What’s important to God is relationship. Community. Connection between individuals. In the bible, naming was a sacred act. It meant something. When Jacob wrestled God (and won!), God renamed him Israel (meaning, roughly, “wrestles with God”). The name captured something unique about this unique individual.
So maybe, when Adam was naming the animals, he wasn’t establishing a taxonomical structure. Maybe he was connecting with friends. He wasn’t saying “you shall be called and ‘Ectotherm Testudine,’ (‘turtle’)” he was saying, “I’ll call you Norbert.” He wasn’t saying “this is a duck,” he was saying, “hey Maude!”
This makes so much more sense of a God who loves each animal. A God who cares about each sparrow (Matthew 10:29), and saved a city from destruction because of some cows (Jonah 4:11). A God who identifies as a lion (Revelation 5:5), a lamb (John 1:29), and even as a mother hen (Matthew 23:37).
Animals are important. Each one.
To the people of our world, though, animals are not so important. Oh, sure, dogs are. And maybe cats. And we all love pictures of cute baby animals. But we also live in a perverted place where our own adaptation diminishes and humiliates animals. For instance, we’re each wickedly dependent on cars, which slaughter countless animals every day. Just look at the carnage on the sides of our freeways. Drive through Wisconsin in the fall. You’ll find a decimated deer carcass every couple miles or so.
We become desensitized. We shrug our shoulders and move on.
We’re stuck with cars, at this point. But we don’t have to let our hearts harden. One little thing my wife and I do to push back against apathy: we name each roadkill we see. We’ll be driving along and one of us will break the silence with a “Karen,” or a “Walter,” or a “Quincy.” Then we’ll take a brief moment, an impromptu ceremony, to appreciate each one. It’s silly, for sure, and it does nothing to help the victims. But it does guard our hearts (Proverbs 4:23). It keeps us in an appreciative spirit, keeps us oriented to the actual value of things in a world that so ruthlessly disregards the precious and exults the meaningless. We’re dependent on cars. But we don’t have to let this fact harden our hearts.

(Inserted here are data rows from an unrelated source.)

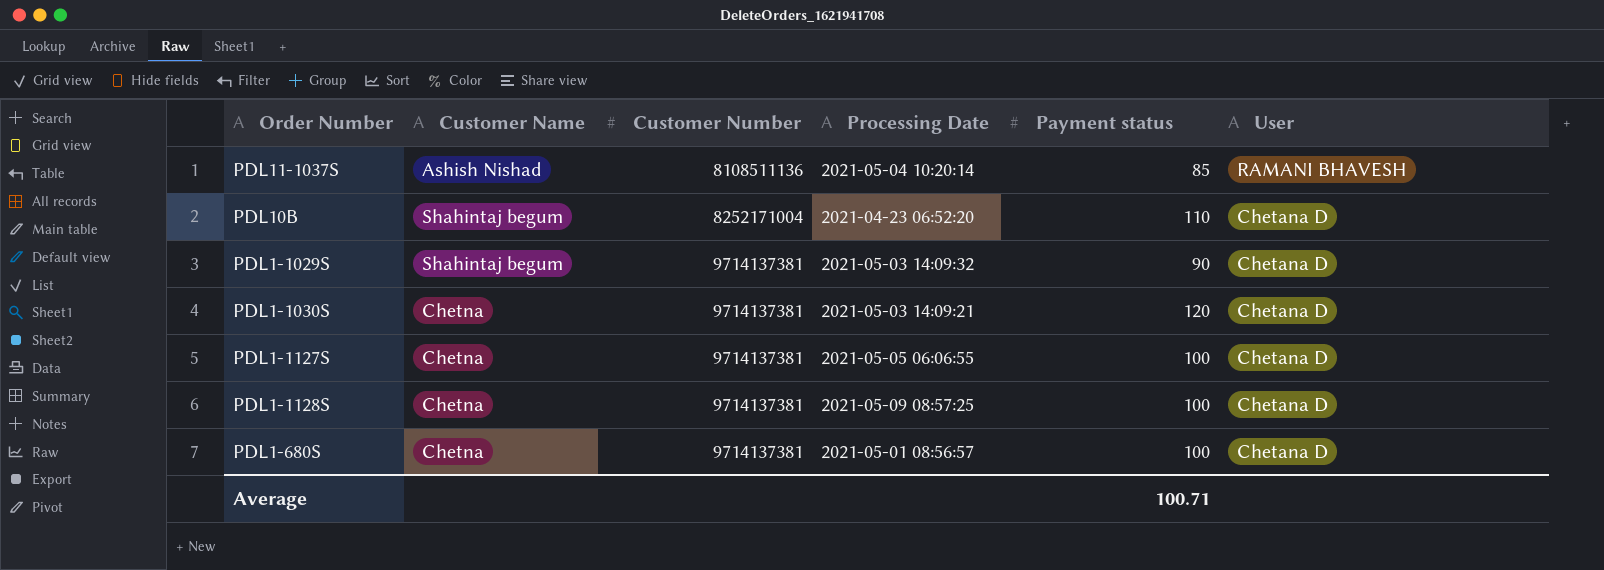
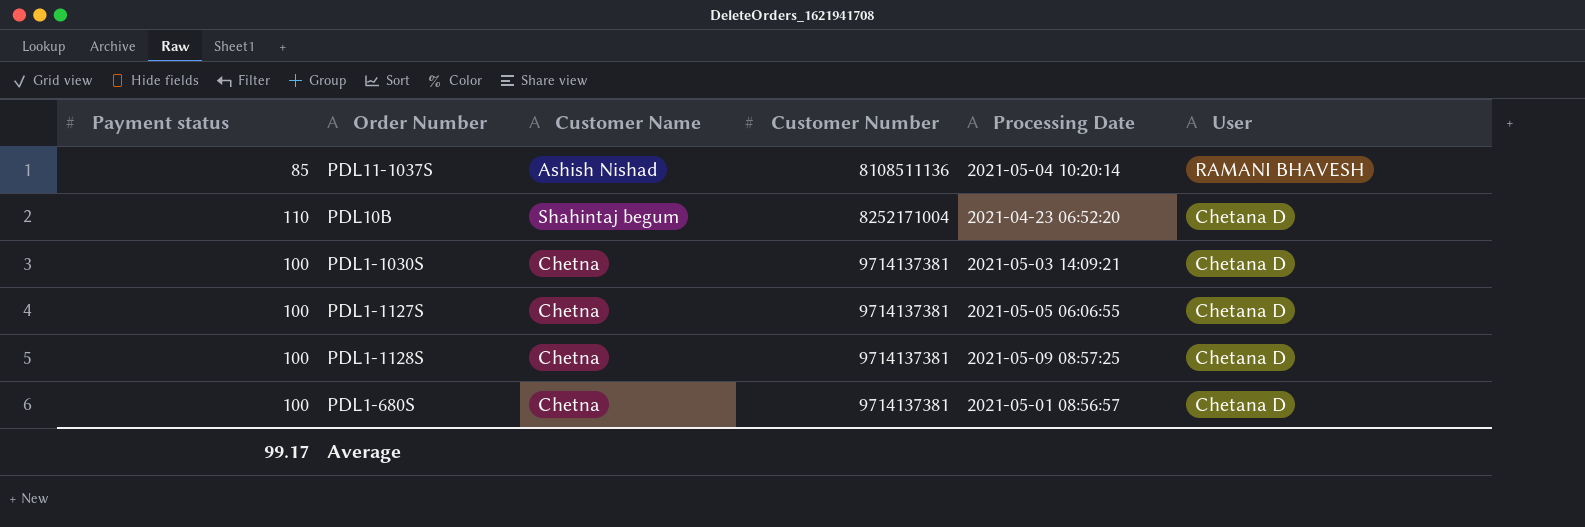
column Payment status | position: 5 -> 1
row PDL1-1029S: Shahintaj begum | 9714137381 | 2021-05-03 14:09:32 | 90 | Chetana D -> none
PDL1-1030S | Payment status: 120 -> 100
Average | Payment status: 100.71 -> 99.17

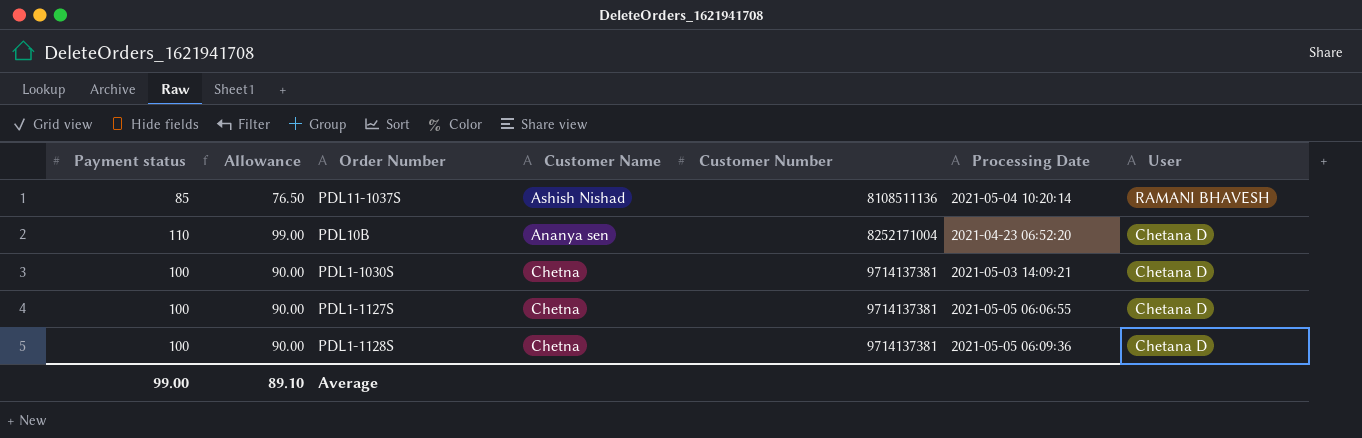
column Allowance | formula: none -> [Payment status] * 0.9
row PDL1-680S: 100 | Chetna | 9714137381 | 2021-05-01 08:56:57 | Chetana D -> none
PDL10B | Customer Name: Shahintaj begum -> Ananya sen
PDL1-1128S | Processing Date: 2021-05-09 08:57:25 -> 2021-05-05 06:09:36
Average | Payment status: 99.17 -> 99.00

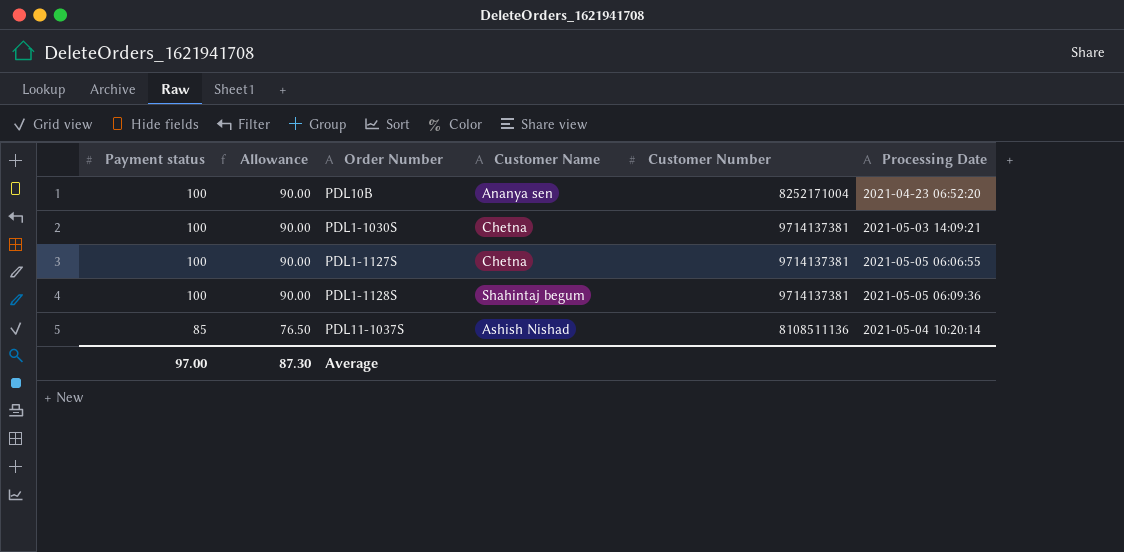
row order: Customer Number ascending -> Payment status descending
column User | position: 7 -> none
PDL10B | Payment status: 110 -> 100
PDL10B | Allowance: 99.00 -> 90.00
PDL1-1128S | Customer Name: Chetna -> Shahintaj begum
Average | Payment status: 99.00 -> 97.00
Average | Allowance: 89.10 -> 87.30

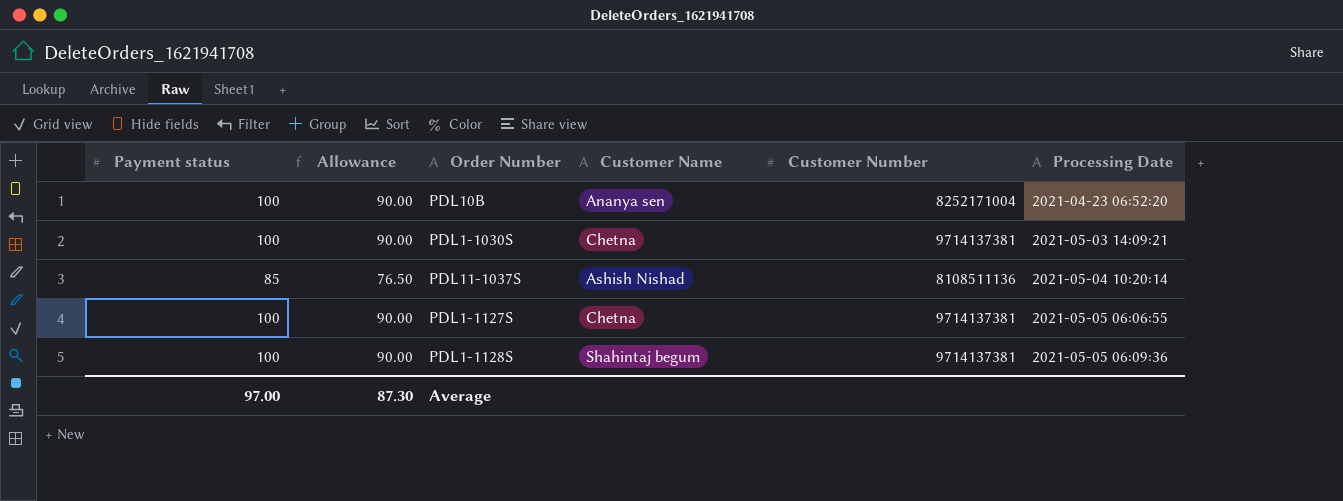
row order: Payment status descending -> Processing Date ascending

Naming the animals is simply one tactic to help, one little way to push back against the deluge of messages that pressure us to think “they’re just animals,” and dupe us into lifestyles that are horrendously violent (even if that violence is conveniently hidden from our dumbed-down eyes, as in factory farming). The point is, we can make choices to maintain a sensitive heart. At the very least, we can do as Adam did: we can name the animals.